Web page revision data:
###

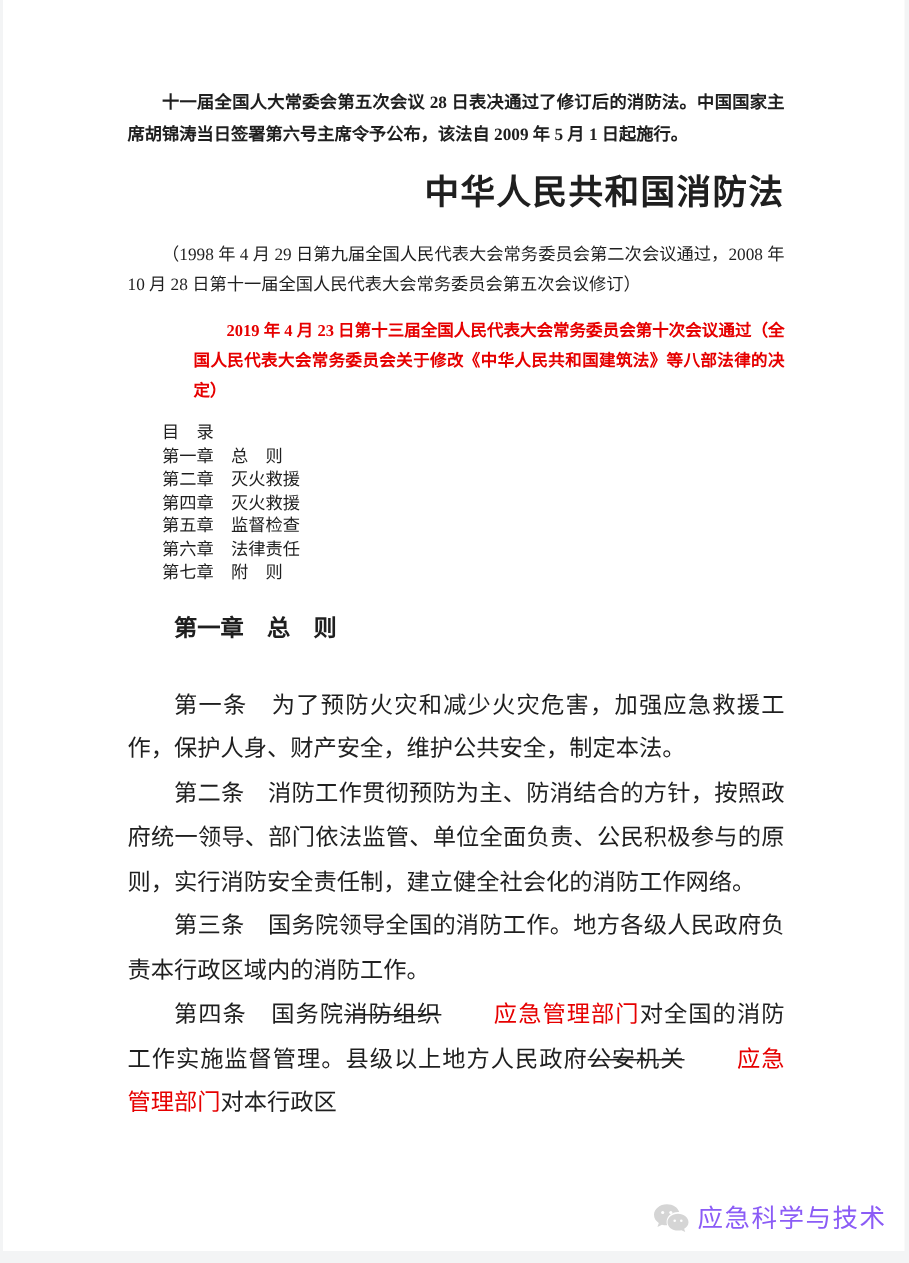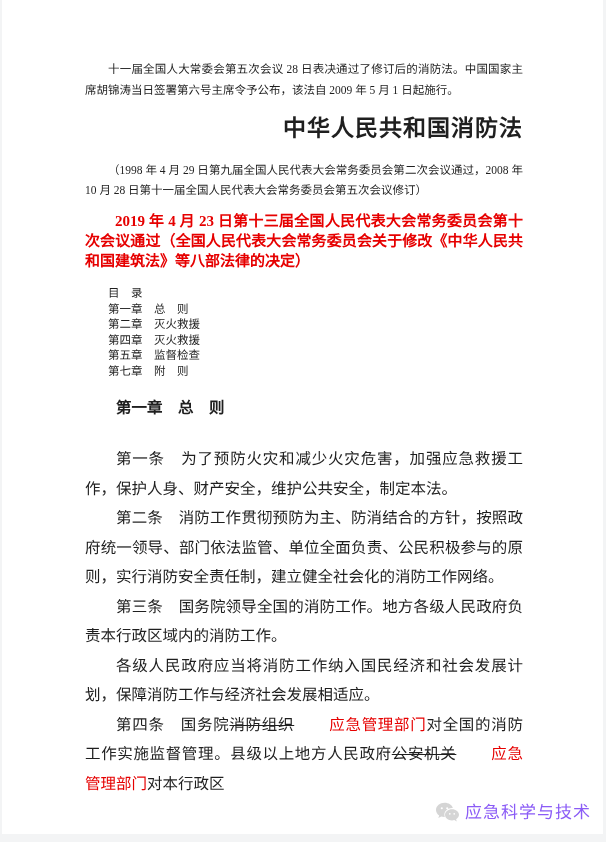--- a/index.html
+++ b/index.html
@@ -17,39 +17,40 @@
     top: 0; left: 2px; right: 3px; bottom: 8px;
     background: #ffffff;
   }
   .content {
     position: absolute;
     top: 0; left: 83px; right: 80px;
   }
   .intro {
     margin-top: 59px;
     font-size: 11.5px; line-height: 21px;
-    text-align: justify; text-indent: 2em;
+    text-align: justify; text-indent: 2em; font-weight: bold;
   }
   .doc-title {
     margin-top: 6px;
     font-size: 23px; line-height: 32px;
     font-weight: bold; text-align: right;
     letter-spacing: 1px;
   }
   .note {
     margin-top: 11px;
     font-size: 11.5px; line-height: 20px;
     text-align: justify; text-indent: 2em;
   }
   .note-amendment {
     margin-top: 1px;
-    font-size: 15px; line-height: 20px;
+    font-size: 11px; line-height: 20px;
     text-align: justify; text-indent: 2em;
     font-weight: bold;
     color: var(--accent-red, #e60000);
+    margin-left: 44px;
   }
   .toc {
     margin-top: 6px;
     font-size: 11.5px; line-height: 15.5px;
     padding-left: 23px;
   }
   .chapter-heading {
     margin-top: 17px;
     font-size: 15.5px; line-height: 24px;
     font-weight: bold;
@@ -89,32 +90,32 @@
     <p class="note">（1998 年 4 月 29 日第九届全国人民代表大会常务委员会第二次会议通过，2008 年 10 月 28 日第十一届全国人民代表大会常务委员会第五次会议修订）</p>
 
     <p class="note-amendment">2019 年 4 月 23 日第十三届全国人民代表大会常务委员会第十次会议通过（全国人民代表大会常务委员会关于修改《中华人民共和国建筑法》等八部法律的决定）</p>
 
     <div class="toc">
       <div>目　录</div>
       <div>第一章　总　则</div>
       <div>第二章　灭火救援</div>
       <div>第四章　灭火救援</div>
       <div>第五章　监督检查</div>
+      <div>第六章　法律责任</div>
       <div>第七章　附　则</div>
     </div>
 
     <h2 class="chapter-heading">第一章　总　则</h2>
 
     <p class="body-para first">第一条　为了预防火灾和减少火灾危害，加强应急救援工作，保护人身、财产安全，维护公共安全，制定本法。</p>
 
     <p class="body-para">第二条　消防工作贯彻预防为主、防消结合的方针，按照政府统一领导、部门依法监管、单位全面负责、公民积极参与的原则，实行消防安全责任制，建立健全社会化的消防工作网络。</p>
 
     <p class="body-para">第三条　国务院领导全国的消防工作。地方各级人民政府负责本行政区域内的消防工作。</p>
 
-    <p class="body-para">各级人民政府应当将消防工作纳入国民经济和社会发展计划，保障消防工作与经济社会发展相适应。</p>
 
     <p class="body-para"><span class="seg-normal">第四条　国务院</span><span class="seg-deleted">消防组织</span><span class="seg-inserted">应急管理部门</span><span class="seg-normal">对全国的消防工作实施监督管理。县级以上地方人民政府</span><span class="seg-deleted">公安机关</span><span class="seg-inserted">应急管理部门</span><span class="seg-normal">对本行政区</span></p>
 
   </div>
 
   <div class="watermark">
     <span>
       <svg width="25" height="21" viewBox="0 0 25 21" xmlns="http://www.w3.org/2000/svg">
         <g fill="#d5d5d5">
           <path d="M9.6 0.8C4.9 0.8 1 4 1 7.9c0 2.2 1.2 4.2 3.2 5.5l-0.9 2.6 3-1.5c0.9 0.3 1.9 0.4 2.9 0.4 0.2 0 0.4 0 0.6 0-0.3-0.7-0.4-1.5-0.4-2.3 0-3.7 3.4-6.6 7.6-6.6 0.3 0 0.5 0 0.8 0C17 3 13.6 0.8 9.6 0.8z"></path>

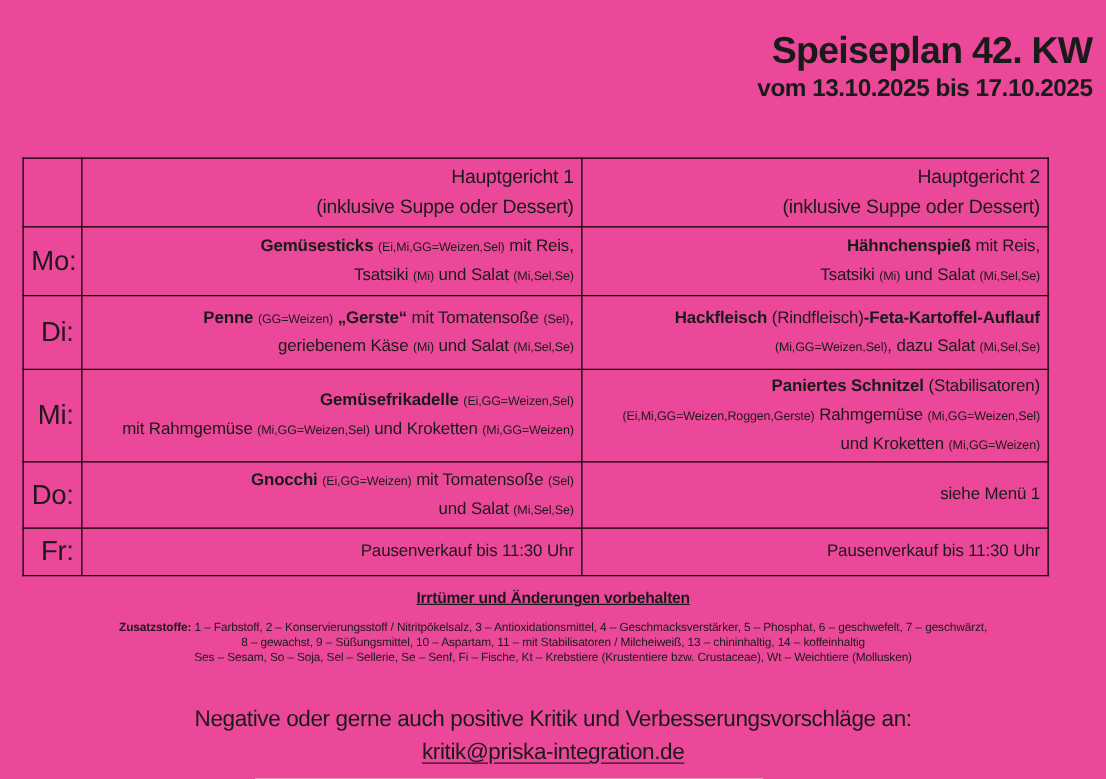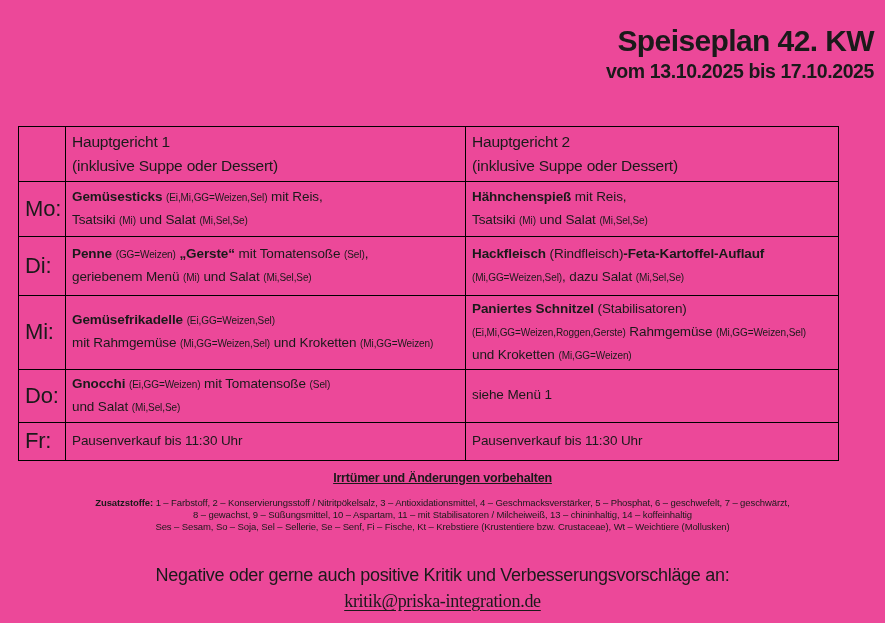--- a/index.html
+++ b/index.html
@@ -42,21 +42,21 @@
     position: absolute;
     left: 18px;
     top: 126px;
     width: 820px;
     border-collapse: collapse;
     table-layout: fixed;
   }
   table.mealplan td {
     border: 1.5px solid #000000;
     vertical-align: middle;
-    text-align: left;
+    text-align: right;
     padding: 2px 6px;
   }
   .col-day   { width: 47px; }
   .col-menu1 { width: 400px; }
   .col-menu2 { width: 373px; }
 
   .row-header { height: 55px; }
   .row-mo { height: 55px; }
   .row-di { height: 59px; }
   .row-mi { height: 71px; }
@@ -111,21 +111,20 @@
     width: 100%;
     text-align: center;
     font-size: 18px;
     line-height: 26px;
     letter-spacing: -0.3px;
   }
   .contact a {
     color: #1a1a1a;
     text-decoration: underline;
     text-underline-offset: 3px;
-    font-family: Liberation Serif, serif;
   }
 </style>
 </head>
 <body>
 
 <div class="page">
 
   <div class="title-block">
     <div class="title">Speiseplan 42. KW</div>
     <div class="subtitle">vom 13.10.2025 bis 17.10.2025</div>
@@ -157,21 +156,21 @@
           </td>
         <td class="menu-cell">
             <div><span class="seg-bold">Hähnchenspieß</span><span> mit Reis,</span></div>
             <div><span>Tsatsiki </span><span class="seg-small">(Mi)</span><span> und Salat </span><span class="seg-small">(Mi,Sel,Se)</span></div>
           </td>
       </tr>
       <tr class="row-di">
         <td class="day-cell">Di:</td>
         <td class="menu-cell">
             <div><span class="seg-bold">Penne</span><span> </span><span class="seg-small">(GG=Weizen)</span><span> </span><span class="seg-bold">„Gerste“</span><span> mit Tomatensoße </span><span class="seg-small">(Sel)</span><span>,</span></div>
-            <div><span>geriebenem Menü </span><span class="seg-small">(Mi)</span><span> und Salat </span><span class="seg-small">(Mi,Sel,Se)</span></div>
+            <div><span>geriebenem Käse </span><span class="seg-small">(Mi)</span><span> und Salat </span><span class="seg-small">(Mi,Sel,Se)</span></div>
           </td>
         <td class="menu-cell">
             <div><span class="seg-bold">Hackfleisch</span><span> (Rindfleisch)</span><span class="seg-bold">-Feta-Kartoffel-Auflauf</span></div>
             <div><span class="seg-small">(Mi,GG=Weizen,Sel)</span><span>, dazu Salat </span><span class="seg-small">(Mi,Sel,Se)</span></div>
           </td>
       </tr>
       <tr class="row-mi">
         <td class="day-cell">Mi:</td>
         <td class="menu-cell">
             <div><span class="seg-bold">Gemüsefrikadelle</span><span> </span><span class="seg-small">(Ei,GG=Weizen,Sel)</span></div>

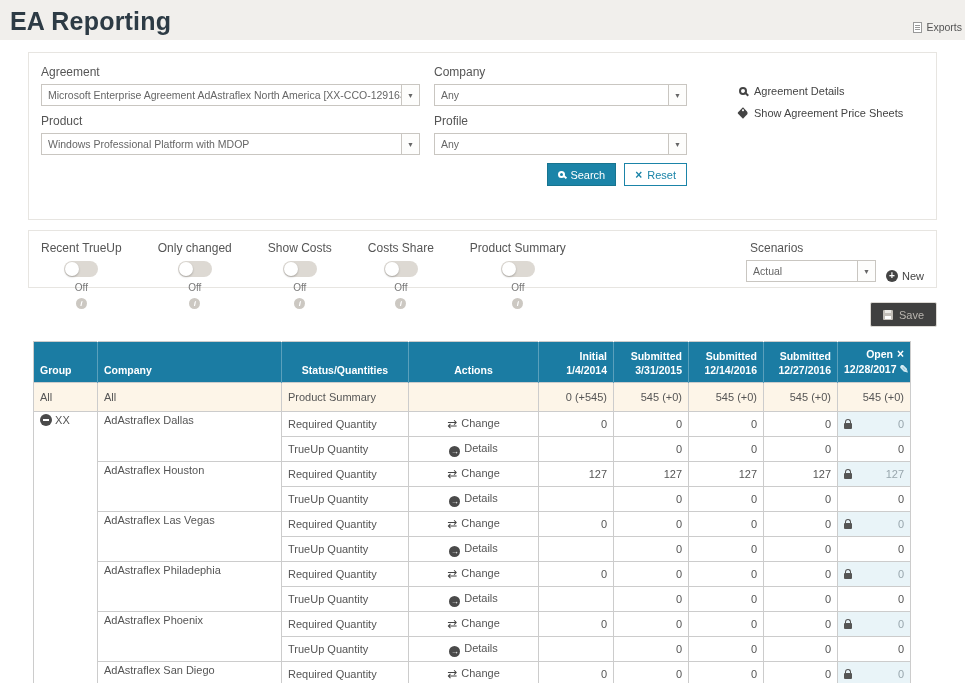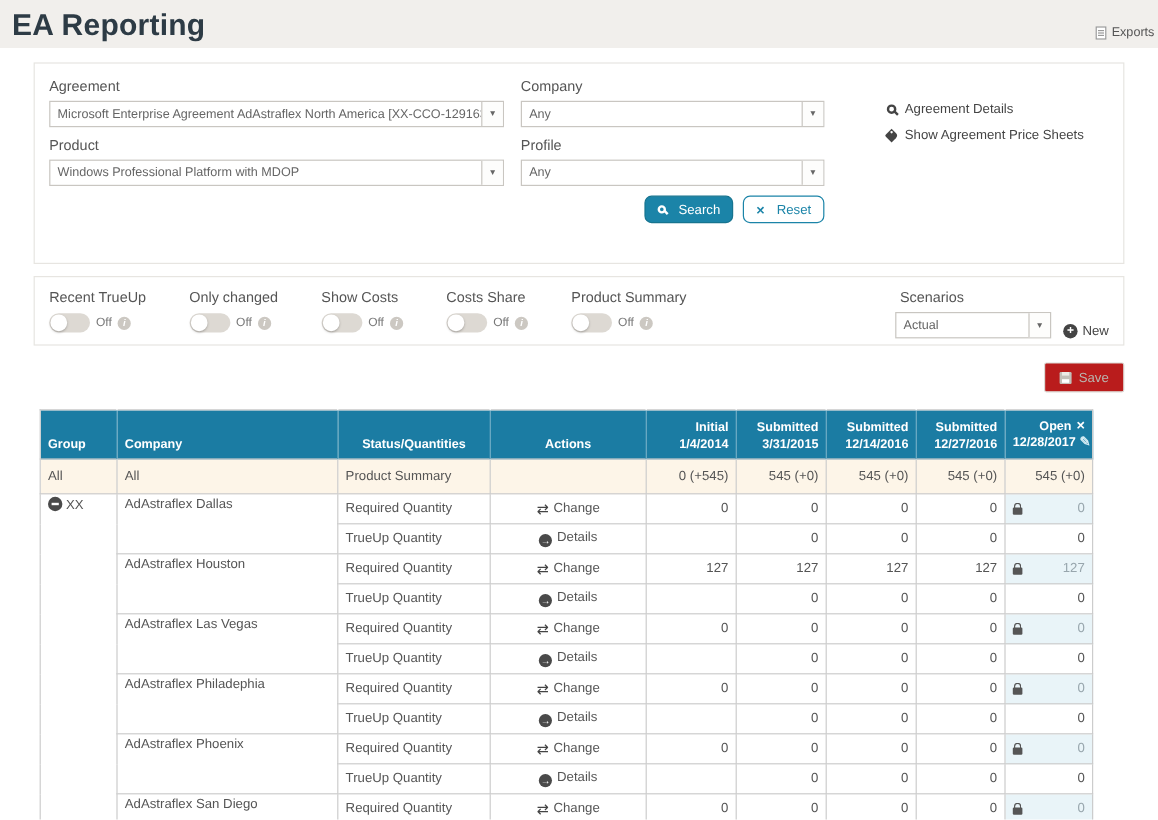--- a/index.html
+++ b/index.html
@@ -25,47 +25,47 @@
   .sel-text{flex:1;font-size:10.5px;color:#666;padding:0 6px;white-space:nowrap;overflow:hidden;display:flex;align-items:center;}
   .sel-arrow{width:18px;border-left:1px solid #c9c6c1;display:flex;align-items:center;justify-content:center;background:#fdfdfc;}
   .sel-arrow::after{content:"▼";font-size:7px;color:#666;}
   .links-col{padding-left:38px;padding-top:20px;}
   .link-row{display:flex;align-items:center;gap:7px;font-size:11px;color:#444;margin-bottom:10px;cursor:pointer;}
   .mag-icon{width:8px;height:8px;border:2px solid #444;border-radius:50%;position:relative;display:inline-block;flex:0 0 auto;}
   .mag-icon::after{content:"";position:absolute;width:5px;height:2px;background:#444;right:-4px;bottom:-2px;transform:rotate(45deg);}
   .tag-icon{width:8px;height:8px;background:#444;transform:rotate(45deg);border-radius:0 3px 0 1px;position:relative;display:inline-block;flex:0 0 auto;}
   .tag-icon::after{content:"";position:absolute;width:2px;height:2px;background:#fff;border-radius:50%;top:1px;left:1px;}
   .btn-row{grid-column:2;grid-row:3;display:flex;justify-content:flex-end;gap:8px;padding-right:14px;}
-  .btn{height:23px;display:inline-flex;align-items:center;gap:10px;font-size:11px;padding:0 10px;cursor:pointer;border-radius:6px;}
+  .btn{height:23px;display:inline-flex;align-items:center;gap:5px;font-size:11px;padding:0 10px;cursor:pointer;border-radius:0;}
   .btn-search{background:#1b84a8;color:#fff;border:1px solid #17748f;}
   .mag-icon.lite{border-color:#fff;width:7px;height:7px;}
   .mag-icon.lite::after{background:#fff;width:4px;}
   .btn-reset{background:#fff;color:#1b84a8;border:1px solid #1b84a8;}
   .x-glyph::before{content:"×";font-weight:bold;font-size:12px;}
 
   
   .toggles-panel{height:58px;margin-top:10px;padding:10px 12px;display:flex;align-items:flex-start;}
   .toggle-block{margin-right:36px;}
   .tlabel{font-size:12px;color:#555;margin-bottom:6px;white-space:nowrap;}
-  .trow{display:flex;align-items:center;gap:5px;}
+  .trow{display:flex;align-items:center;gap:5px;flex-direction:column;}
   .switch{width:34px;height:16px;border-radius:8px;background:#ddd9d3;position:relative;cursor:pointer;display:inline-block;}
   .switch .knob{position:absolute;left:1px;top:1px;width:14px;height:14px;border-radius:50%;background:#fff;box-shadow:0 1px 2px rgba(0,0,0,.25);}
   .tstate{font-size:10px;color:#777;}
   .info-icon{width:11px;height:11px;border-radius:50%;background:#ccc8c2;color:#fff;font-size:8px;line-height:11px;text-align:center;font-style:italic;font-weight:bold;display:inline-block;}
   .info-icon::before{content:"i";}
   .scenarios-block{margin-left:auto;display:flex;align-items:flex-end;gap:10px;}
   .scen-col{width:130px;}
   .scen-col .flabel{padding-left:4px;}
   .new-btn{display:flex;align-items:center;gap:4px;font-size:11px;color:#444;margin-top:26px;cursor:pointer;}
   .plus-icon{width:12px;height:12px;border-radius:50%;background:#444;color:#fff;font-size:10px;line-height:11px;text-align:center;font-weight:bold;display:inline-block;}
   .plus-icon::before{content:"+";}
 
   
   .save-row{display:flex;justify-content:flex-end;margin-top:14px;}
-  .btn-save{height:25px;background:#b91c1c;border:1px solid #dcd9d4;color:#b9b5af;display:inline-flex;align-items:center;gap:6px;font-size:11px;padding:0 12px;border-radius:2px;cursor:default;}
+  .btn-save{height:25px;background:#404040;border:1px solid #dcd9d4;color:#b9b5af;display:inline-flex;align-items:center;gap:6px;font-size:11px;padding:0 12px;border-radius:2px;cursor:default;}
   .save-icon{width:10px;height:10px;background:#c3bfb9;position:relative;display:inline-block;border-radius:1px;}
   .save-icon::before{content:"";position:absolute;top:0;left:2px;width:6px;height:3px;background:#eceae6;}
   .save-icon::after{content:"";position:absolute;bottom:1px;left:2px;width:6px;height:3px;background:#fff;}
 
   
   .report-table{margin:14px 0 0 5px;border-collapse:collapse;width:877px;table-layout:fixed;font-size:11px;color:#555;border:1px solid #ccc;}
   .report-table th{background:#1b7ca3;color:#fff;font-size:10.5px;font-weight:bold;vertical-align:bottom;padding:4px 6px 5px;border-right:1px solid rgba(255,255,255,.28);height:40px;line-height:1.35;}
   .report-table th:last-child{border-right:none;}
   th.al{text-align:left;} th.ac{text-align:center;} th.ar{text-align:right;}
   .xcol{cursor:pointer;} .xcol::before{content:"×";font-weight:bold;margin-left:4px;font-size:12px;}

###

EXERCISE BRIEF: The word "letter" appears in some of the lines above. Copy those lines.

RESPONSE TO THIS EXERCISE:
     letter-spacing: 1px;
     letter-spacing: -0.3px;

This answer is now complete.